North Korea's new leader Kim Jong-Un has visited the naval unit that captured a US spy ship in 1968, the official news agency said Friday, amid tensions over its planned satellite launch.

Any attempt to intercept the satellite would be "an act of war", the North said late Thursday after South Korea and Japan prepared to shoot down the rocket should it fall towards their territory.

In the latest of a series of military visits, Kim inspected Navy Unit 155 in the southeastern province of Kangwon and highly praised its past feats, the agency said.

It "startled the world" by sinking the US heavy cruiser Baltimore with just four torpedo craft during the 1950-53 Korean War and also captured the US spy ship Pueblo, it said.

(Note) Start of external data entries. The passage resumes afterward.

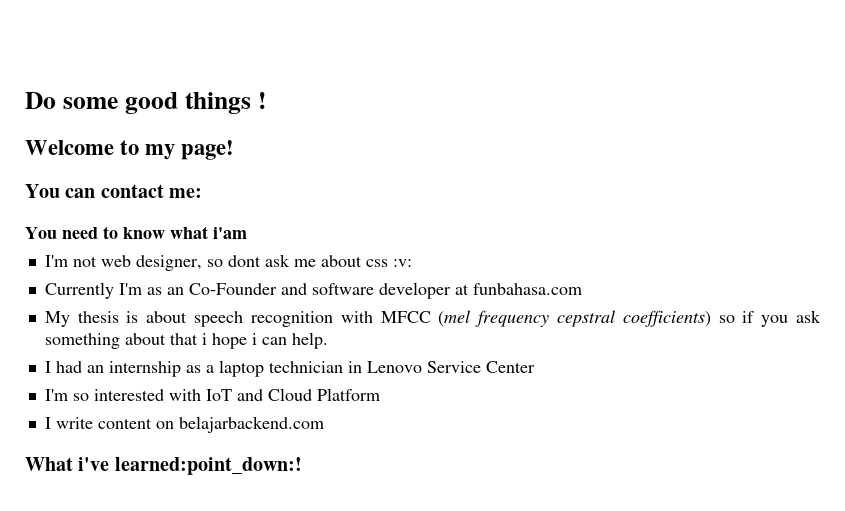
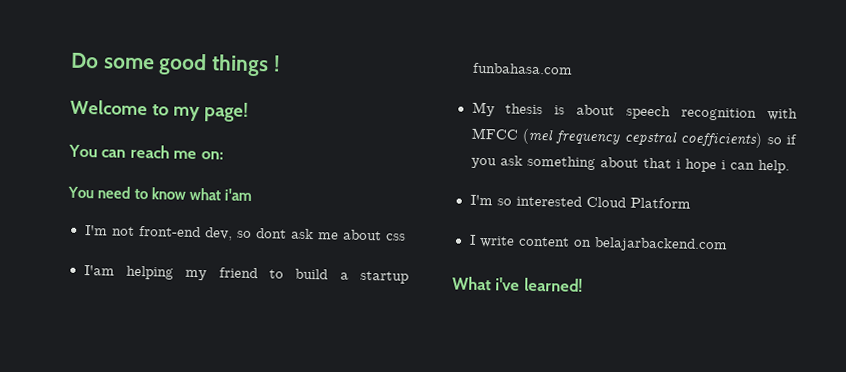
- You can contact me:
+ You can reach me on:
- I'm not web designer, so dont ask me about css :v:
- Currently I'm as an Co-Founder and software developer at funbahasa.com
+ I'm not front-end dev, so dont ask me about css
+ I'am helping my friend to build a startup funbahasa.com
- I had an internship as a laptop technician in Lenovo Service Center
- I'm so interested with IoT and Cloud Platform
+ I'm so interested Cloud Platform
- What i've learned:point_down:!
+ What i've learned!

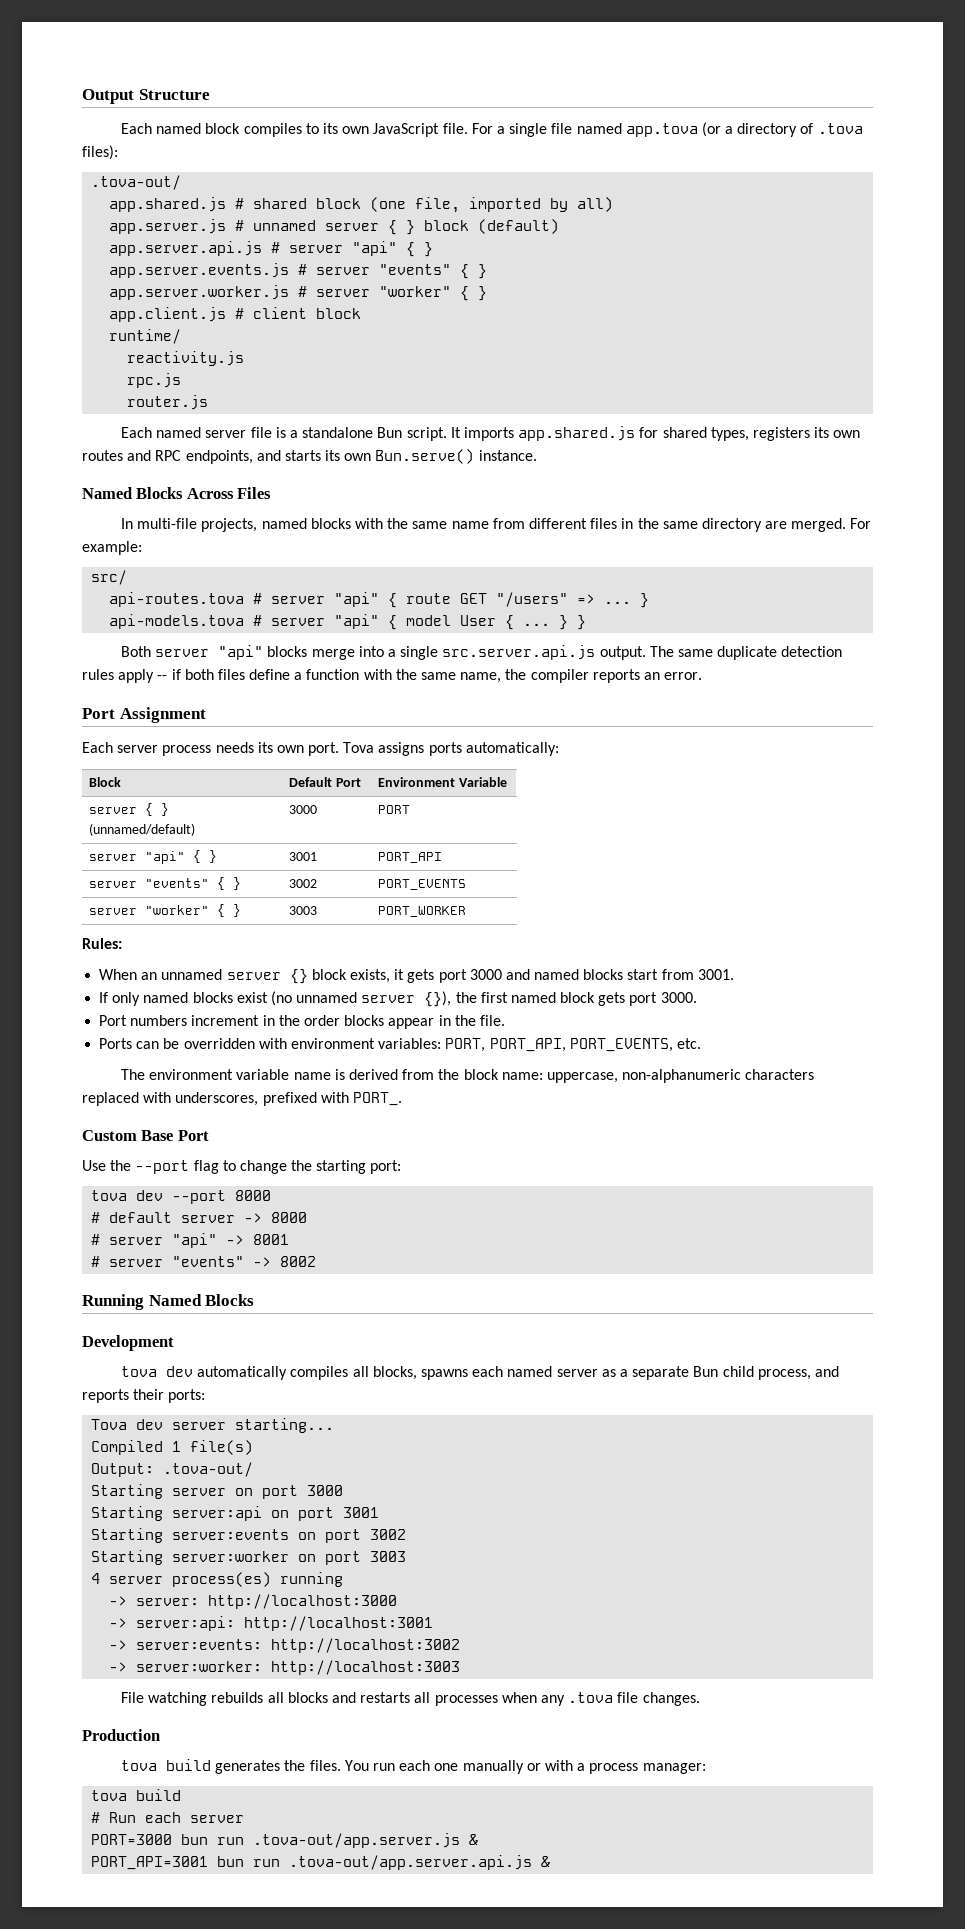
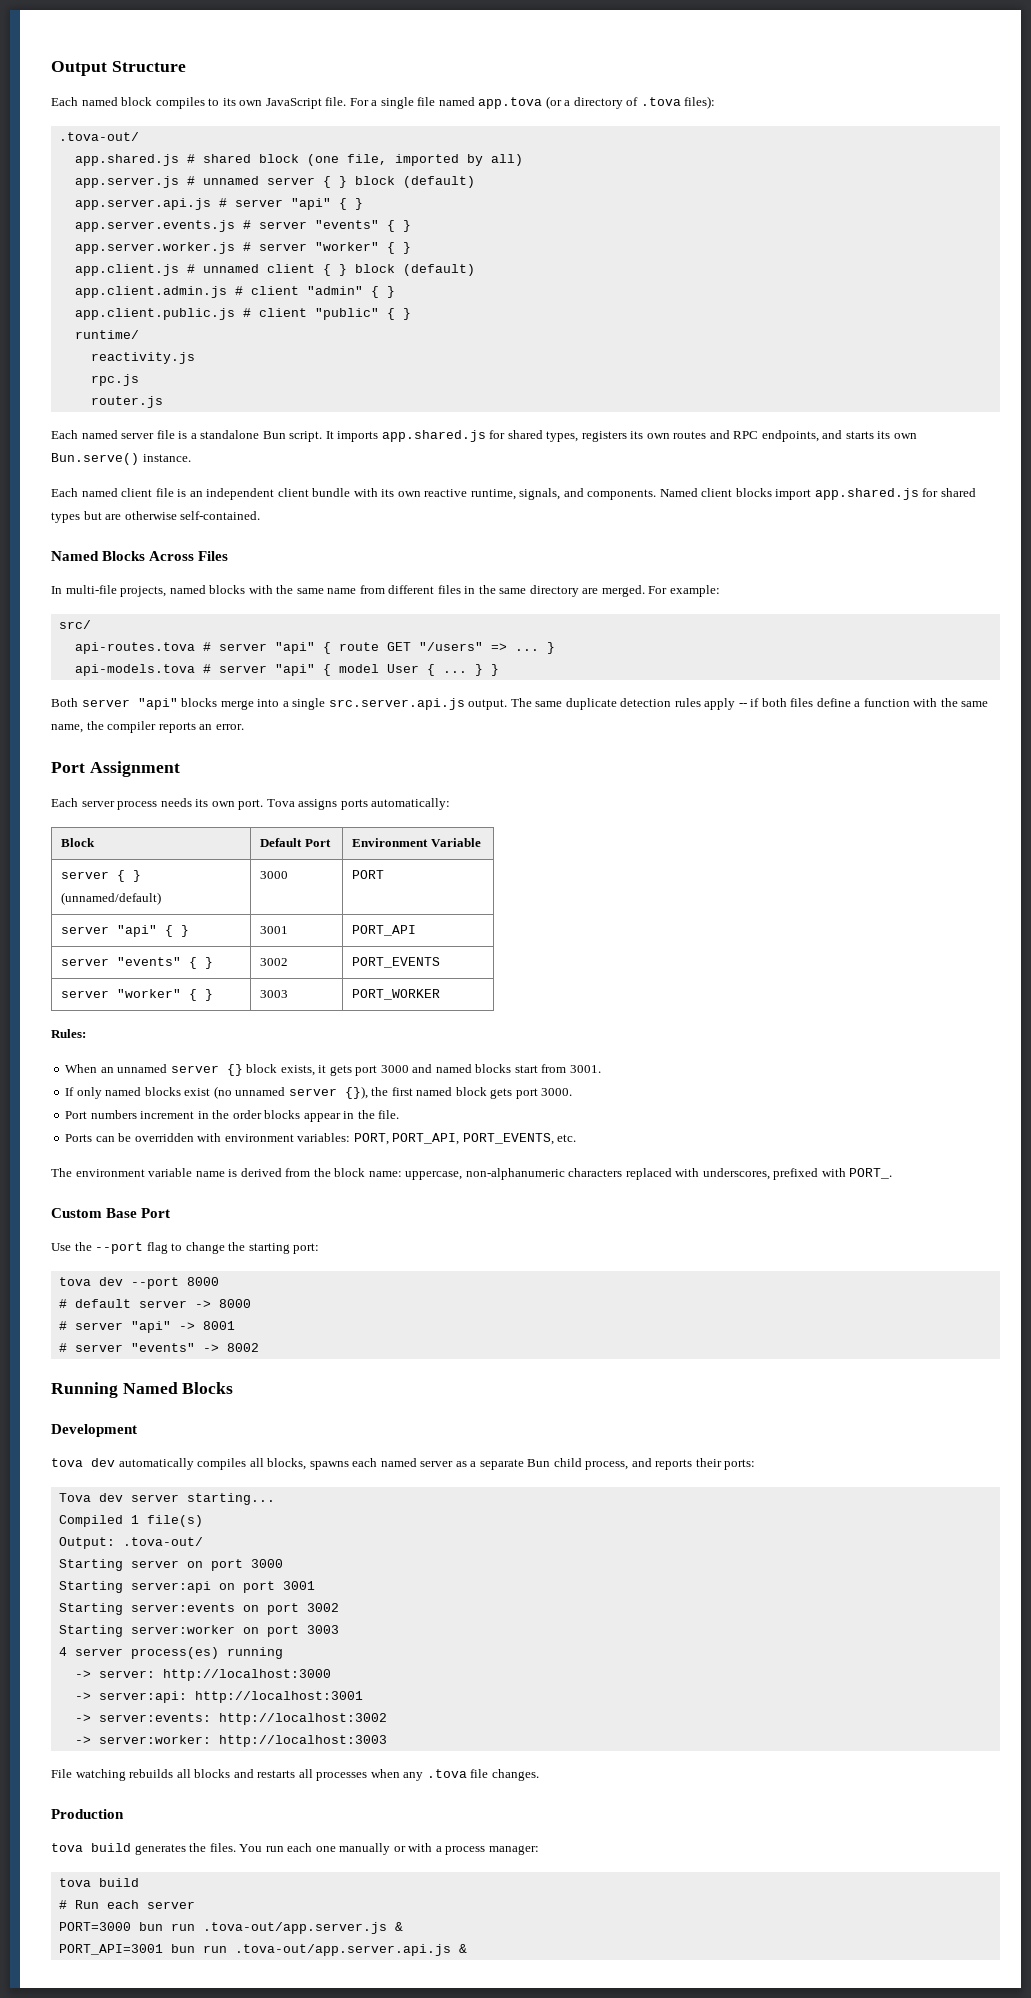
- app.client.js # client block
+ app.client.js # unnamed client { } block (default)
+ app.client.admin.js # client "admin" { }
+ app.client.public.js # client "public" { }
+ Each named client file is an independent client bundle with its own reactive runtime, signals, and components. Named client blocks import app.shared.js for shared types but are otherwise self-contained.

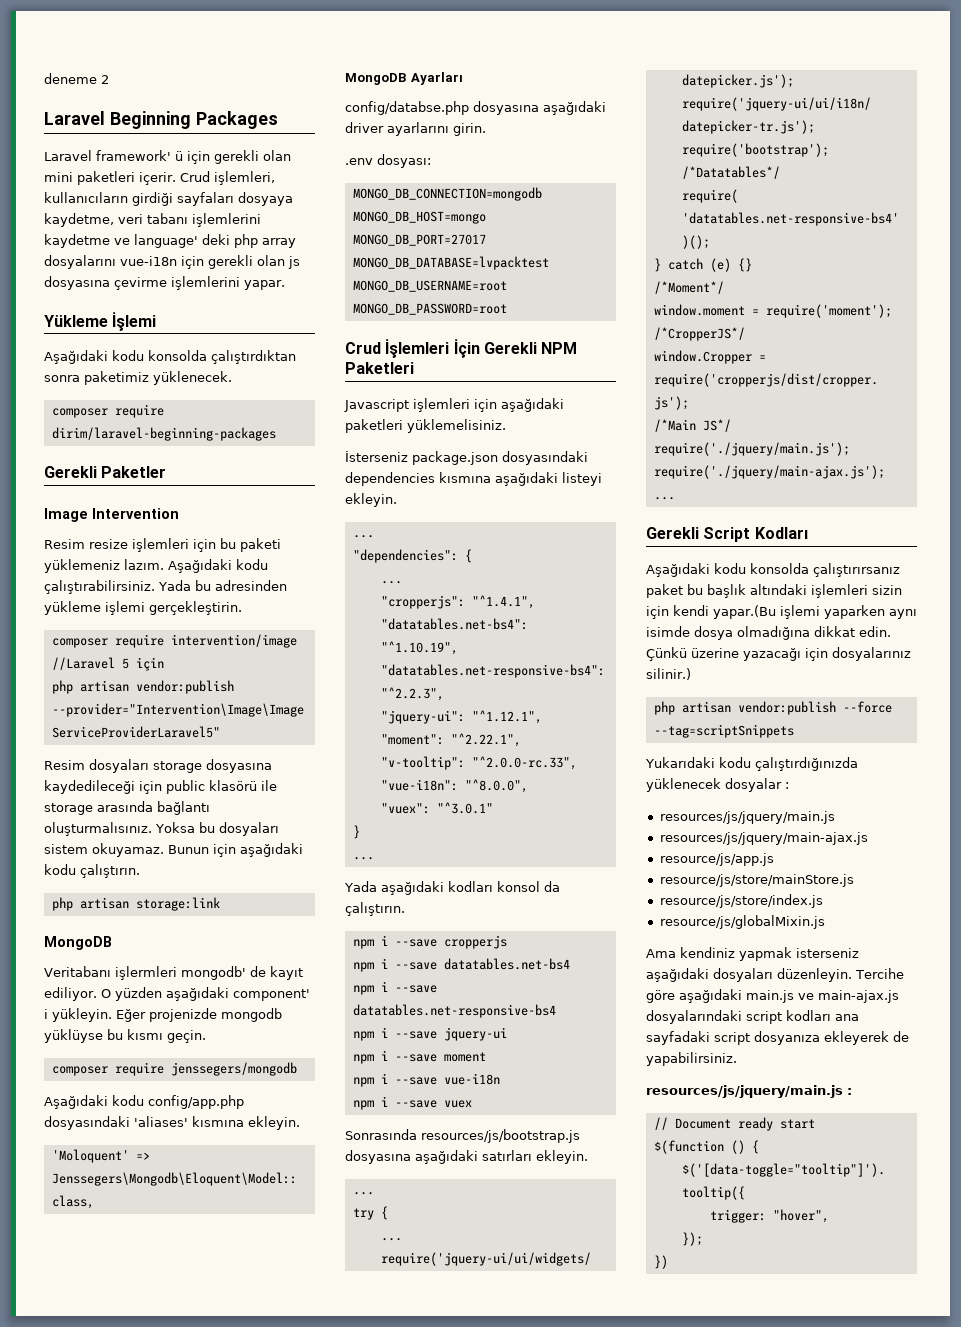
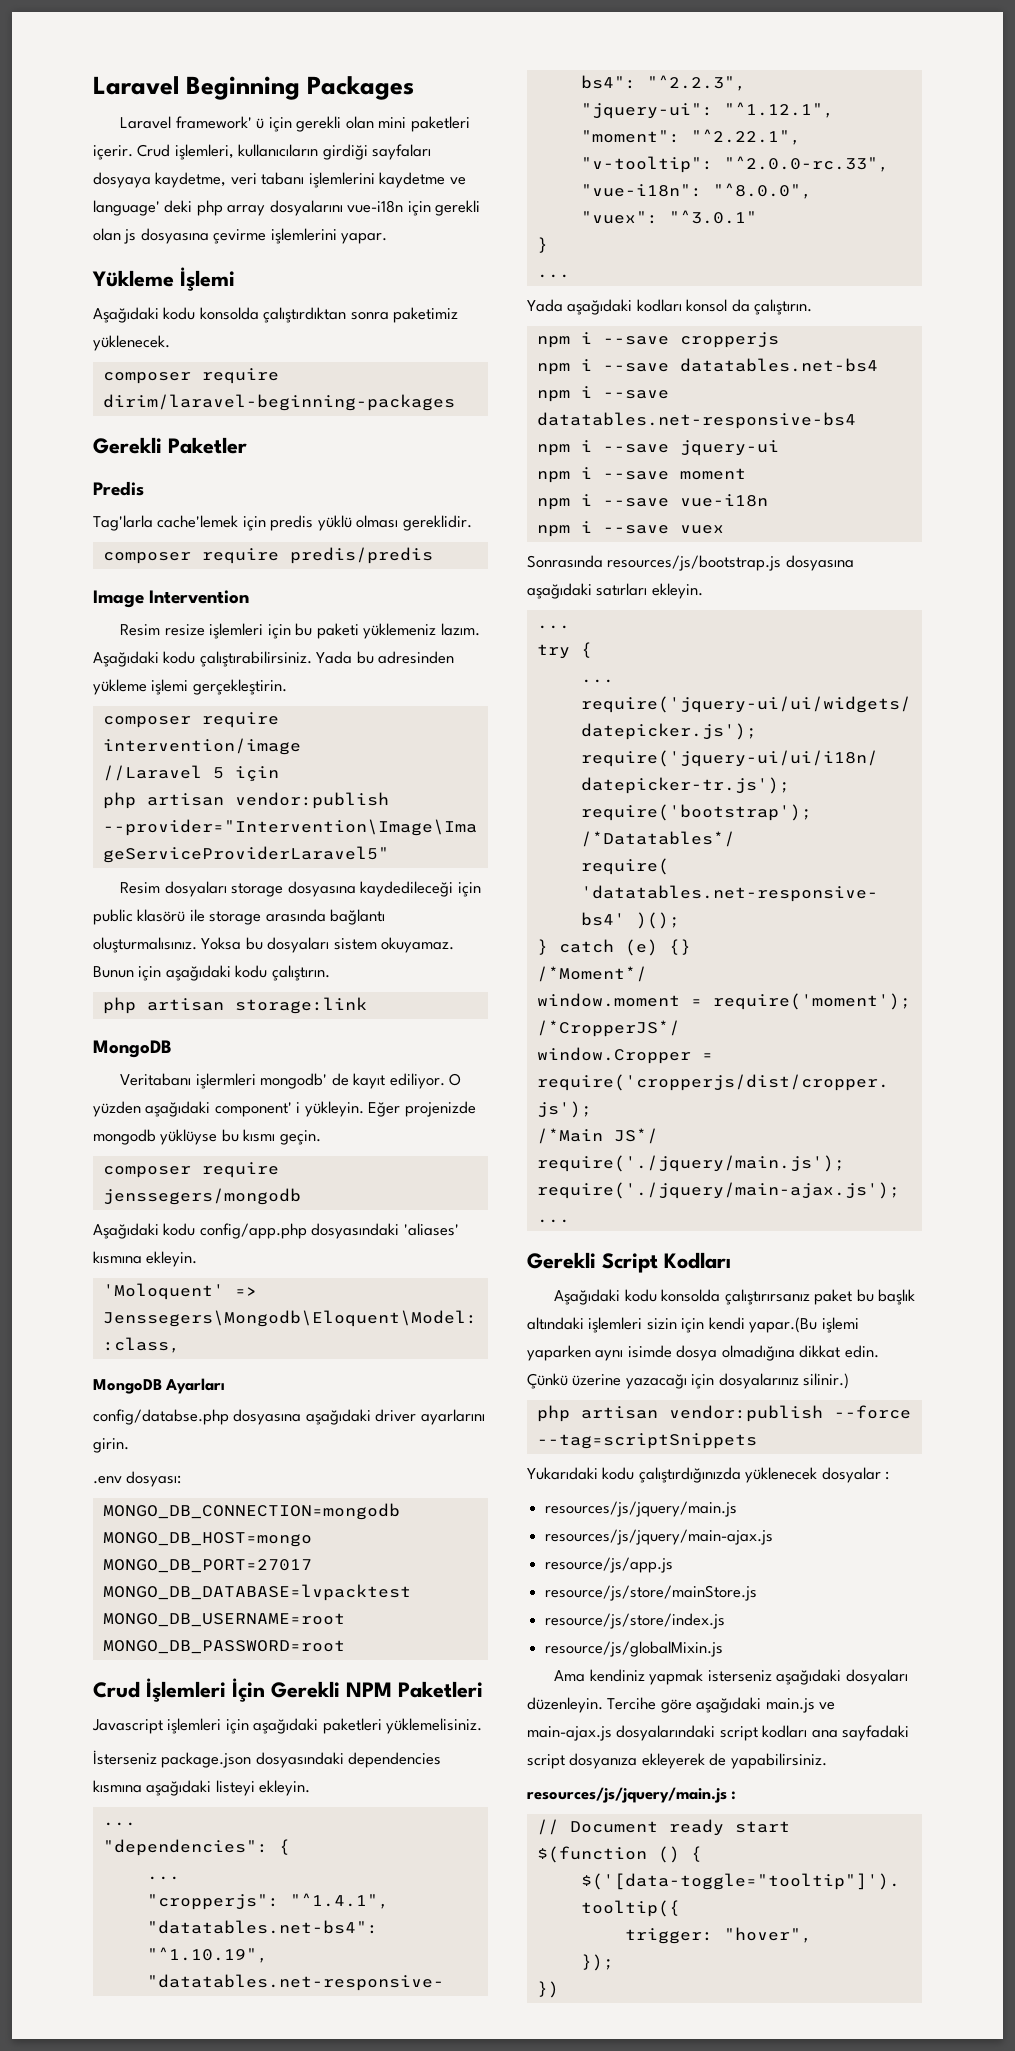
- deneme 2
+ Predis
+ Tag'larla cache'lemek için predis yüklü olması gereklidir.
+ composer require predis/predis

Kim "stressed the need for the seamen of the unit to firmly take over the baton of the revolutionary forerunners (and) send the enemies into the bottom of the sea if they dare intrude into the territorial waters".

The North captured the spy ship with 83 crew members after it allegedly intruded into its territorial waters, sparking a Cold War crisis.

The crew were detained for 11 months before being released but the ship is still held by the North and moored on the Taedong River in Pyongyang.

Kim, supreme commander of the North's 1.2-million-strong military, earlier inspected a unit guarding Ryo Island near the southeastern port of Wonsan.

He urged troops there to "protect the island with barricades of iron and bury the enemy in the water if they invade", the news agency said in a report Wednesday.

Analysts said such trips and the upcoming launch are aimed at bolstering military loyalty to the young and untested leader.

The North says it will launch a peaceful satellite between April 12-16 to mark the 100th anniversary of the birth of its late founder Kim Il-Sung.

The United States and other countries see it as a pretext for a long-range missile test banned under US resolutions.

An official North Korean body in charge of cross-border relations, The Committee for the Peaceful Reunification of Korea, warned Thursday that interception of the satellite would be "an act of war" and would cause a "tremendous catastrophe".

Seoul and Tokyo say they will open fire on the rocket only if it threatens to fall on their territory.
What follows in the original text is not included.